Orientierungslosigkeit lässt Israelis die "green
line" [Waffenstillstandslinie 1949] nur dann
ernst nehmen, wenn Palästinenser sie überschreiten und sie verletzen. Sie
vergessen, dass sie – das heißt wir, die Israelis – diese Grenze andauernd
überschreiten: mit Siedlungen, Gewehrfeuer, separaten Straßen, Bomben, Granaten
und Militärerlassen --und das schon
lange bevor irgendein Palästinenser gelernt hat, Qassam-Raketen
zu bauen.
All das hat mit
der Einschränkung der Lernfähigkeit zu tun.
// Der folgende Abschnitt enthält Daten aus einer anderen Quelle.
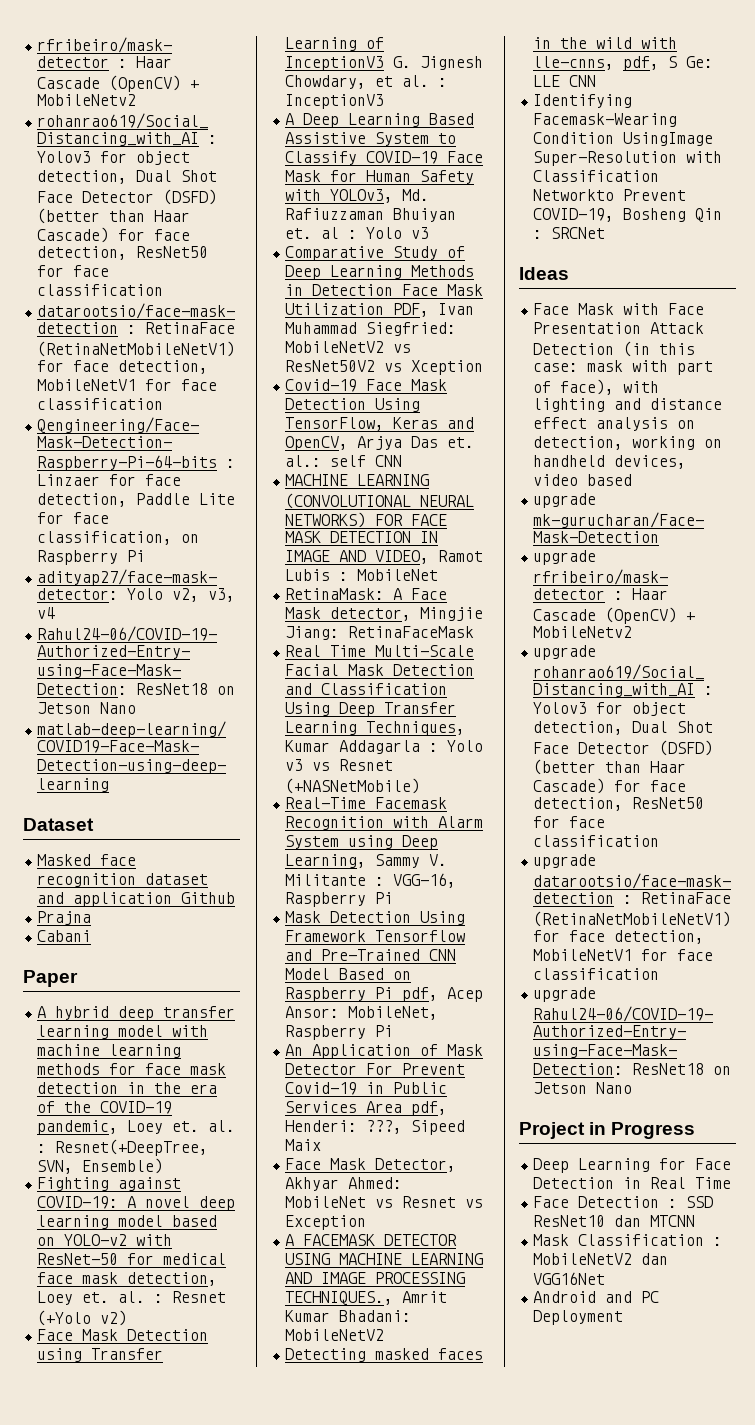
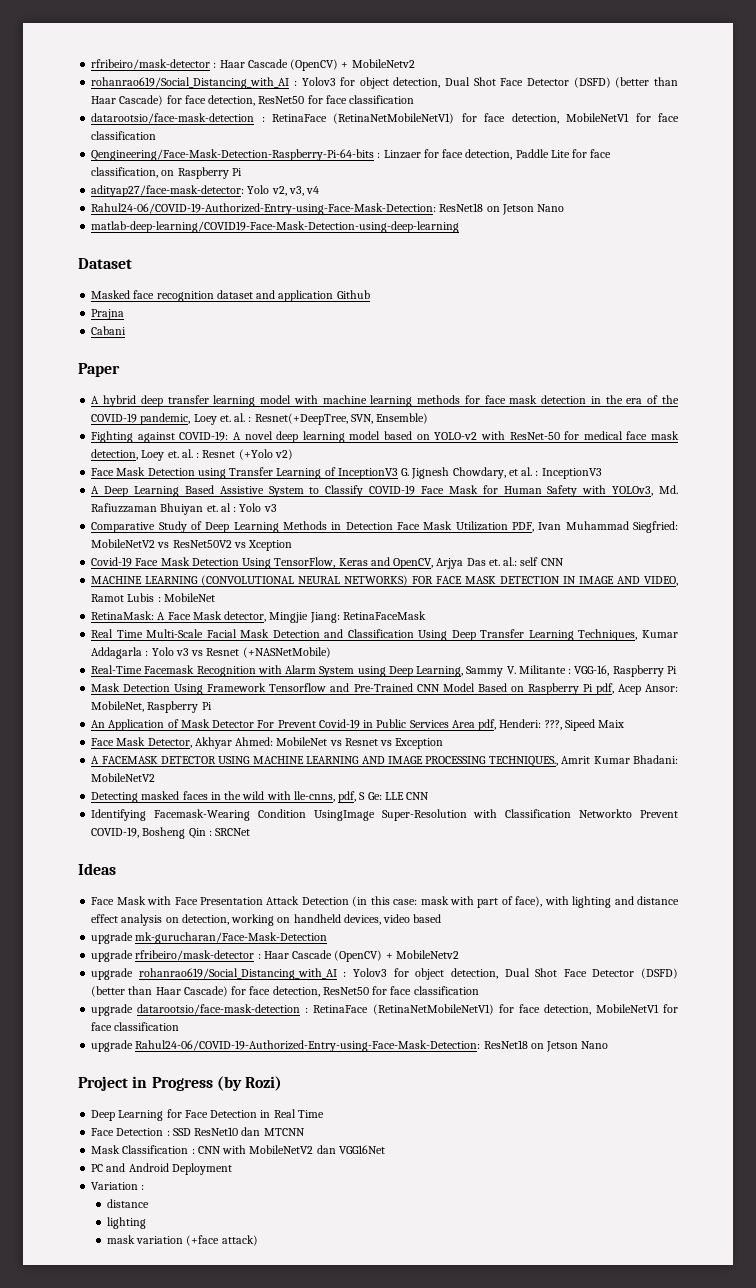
(696, 1130) none -> [216,1076,283,1091] (by Rozi)
(723, 1241) none -> [197,1145,247,1154] CNN with
[533,1291,660,1303] [533,1310,624,1325] Android and PC Deployment -> [91,1163,232,1175] [91,1182,145,1190] [106,1199,149,1208] [106,1217,146,1229] [106,1235,258,1246] PC and Android Deployment // Variation : // distance // lighting // mask variation (+face attack)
Das Eskalieren, so
sind seine Unterstützer überzeugt, wird dazu führen, dass das Volk die
Hamas-Regierung unter Druck setzt. Aber die Palästinenser vergessen nicht, dass
die verschiedenen Formen von Belagerung und Absperrung, wirtschaftlicher
Zermürbung, Landenteignung, Verzögern von Verhandlungen von Israel vorgenommen wurden, als noch die
Fatah-Regierung unerschüttert schien. Für sie bezeugen die israelischen
Angriffe das Versagen der Autonomiebehörde unter Mahmoud Abbas, dem gewählten
Präsidenten, viel eher als ein Versagen der Hamas.
Den Befürwortern
der Eskalierung entgeht vollkommen, dass eine hermetische Schließung aller
Übergänge nach Gaza die Welt an das erinnert, was sie gerne vergessen wollte:
Israel ist der Besatzer, der Aggressor. Lerngeschwächte und Kurzsichtige
entgehen nicht dem moralischen Bankrott – auch nicht dem Bankrott der
Sicherheit – dem Ergebnis der Politik
der Eskalation. Da müssen schon andere kommen und aktiv werden.